The following command line runs this application:
$ cd <path to CortexJDK repository>
$ ant
$ java -jar dist/cortexjdk.jar Join -g graph1.ctx -g graph2.ctx -o graph_joined.ctx
CortexJDK makes traversals on the graphs straightforward as well. The following short program extracts a contig seeded by a single k-mer from all colors of a graph.
@Description(text="Extract a contig seeded by a source k-mer from all graph colors")
public class Contig extends Module {
@Argument(fullName="graph", shortName="g", doc="Graph")
public CortexGraph GRAPH; // take a graph as input and present it as GRAPH
@Argument(fullName="source", shortName="s", doc="Starting (source) k-mer")

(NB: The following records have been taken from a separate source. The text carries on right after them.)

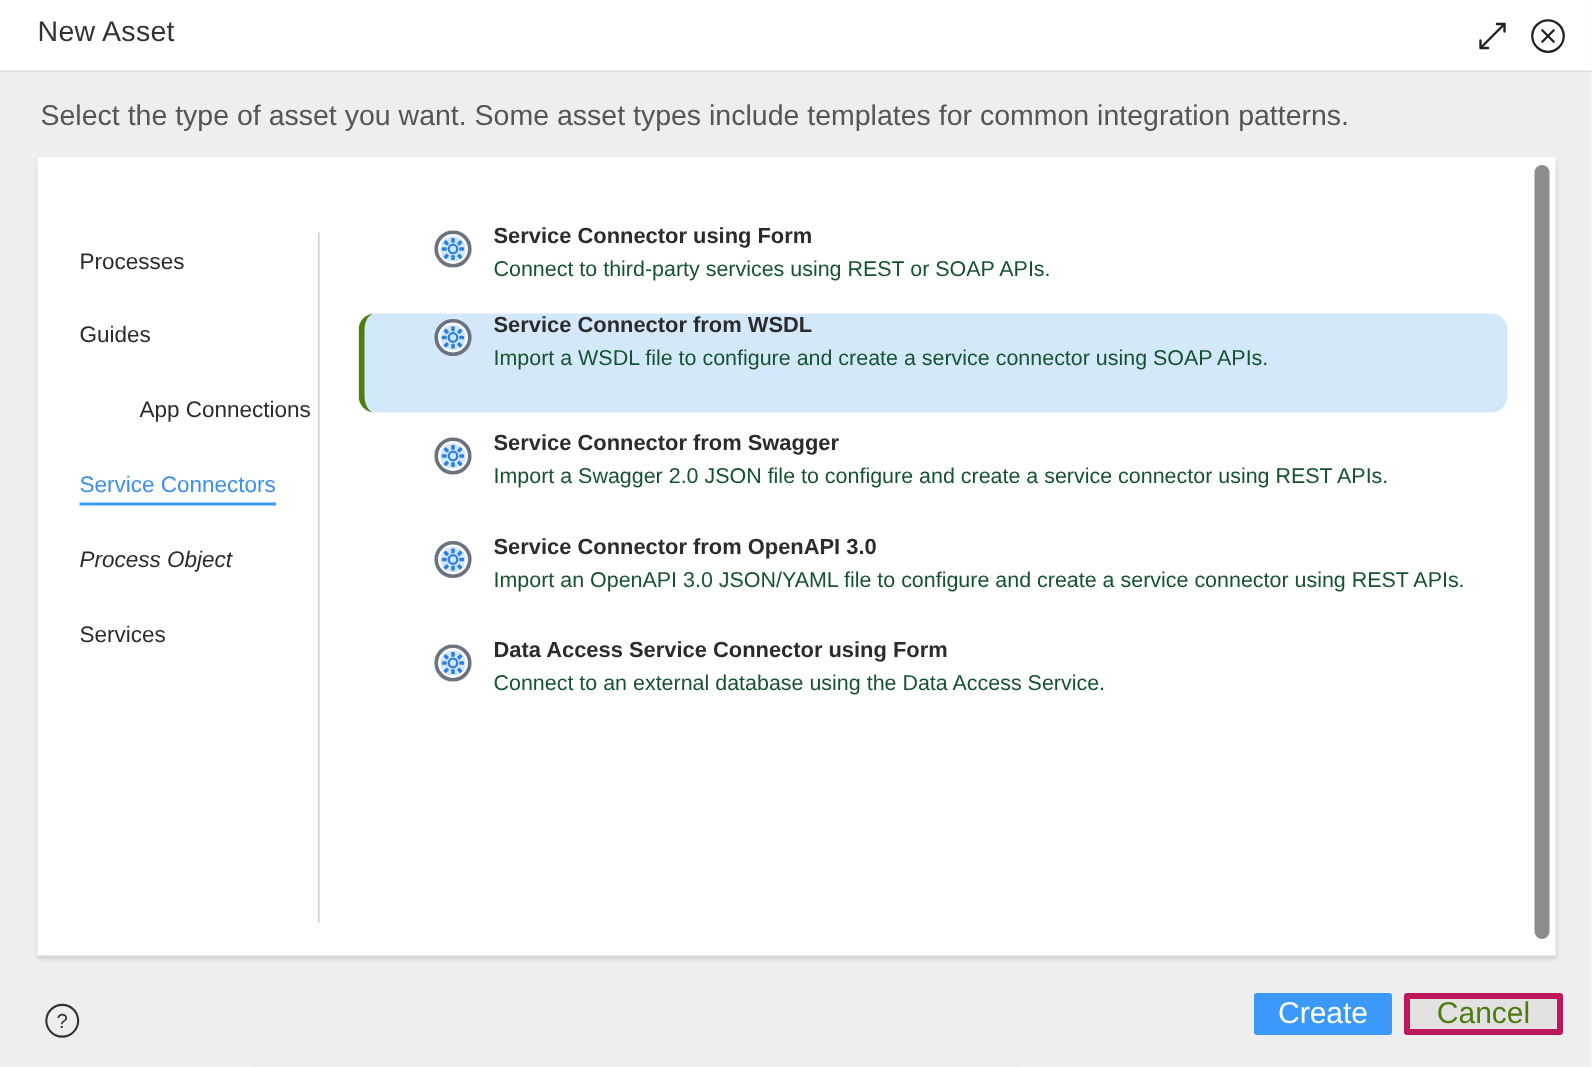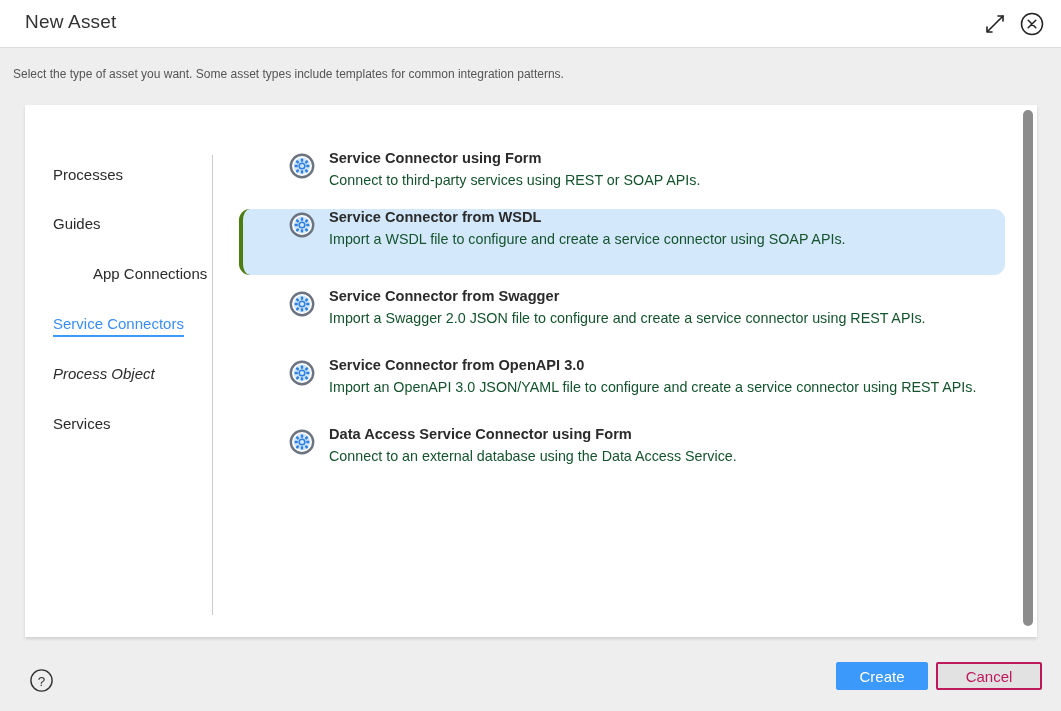"Select the type of asset" #instruction { font-size: 12px -> 19px; left: 13px -> 27px }
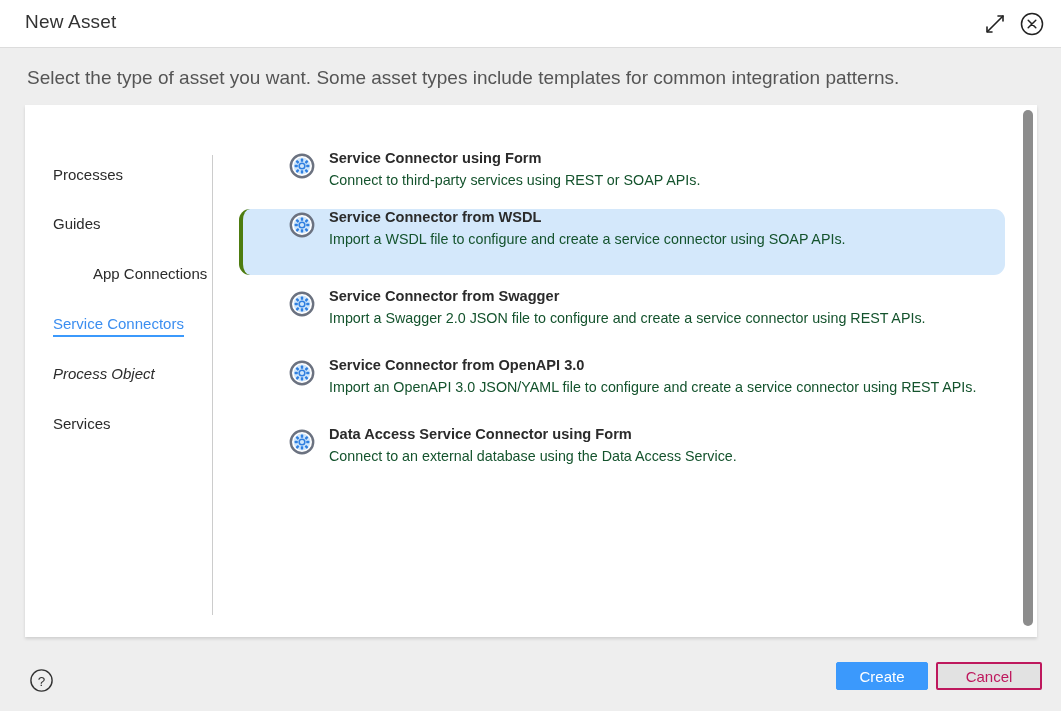"Create" .footer-button { font-size: 15px -> 20px }
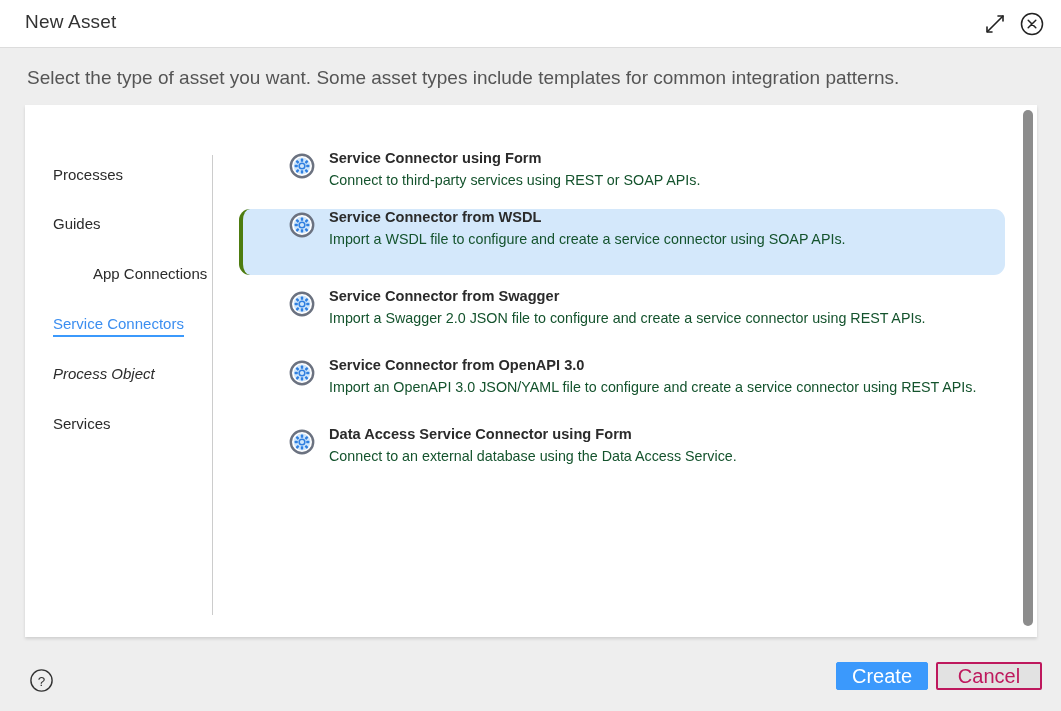"Cancel" #cancel-button { border: 2px solid #be185d -> 4px solid #be185d; color: #be185d -> #4d7c0f }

public String SOURCE; // take a k-mer as input and present it as SOURCE
@Output
public PrintStream out; // write output (by default, to stdout)
@Override
public void execute() {
for (int c = 0; c < GRAPH.getNumColors(); c++) { // iterate over graph colors
TraversalEngine e = new TraversalEngineFactory() // configure a traveral engine object
.traversalColors(c) // - for color 'c'
.traversalDirection(BOTH) // - traverse both directions
.combinationOperator(OR) // - combine if either direction is successful
.stoppingRule(ContigStopper.class) // - use the rules found here to stop the traversal
.graph(GRAPH) // - conduct all traversals on GRAPH
.make(); // - make the final engine
// use the engine to walk the graph, returning a list of nodes that can be converted to a contig
String contig = TraversalUtils.toContig(e.walk(SOURCE));
// output the contig to the console
out.println(String.format("source: %s color: %d contig: %s", SOURCE, c, contig));
}
}
}
Here, we iterate over all colors in the graph, instantiate a TraversalEngine
object to be used with each one using the TraversalEngineFactory
for easy configuration. We then walk the graph in both directions starting at the SOURCE
k-mer and stopping when the criteria set by ContigStopper
are satisfied. We convert the walk to a contig and write it to the output file.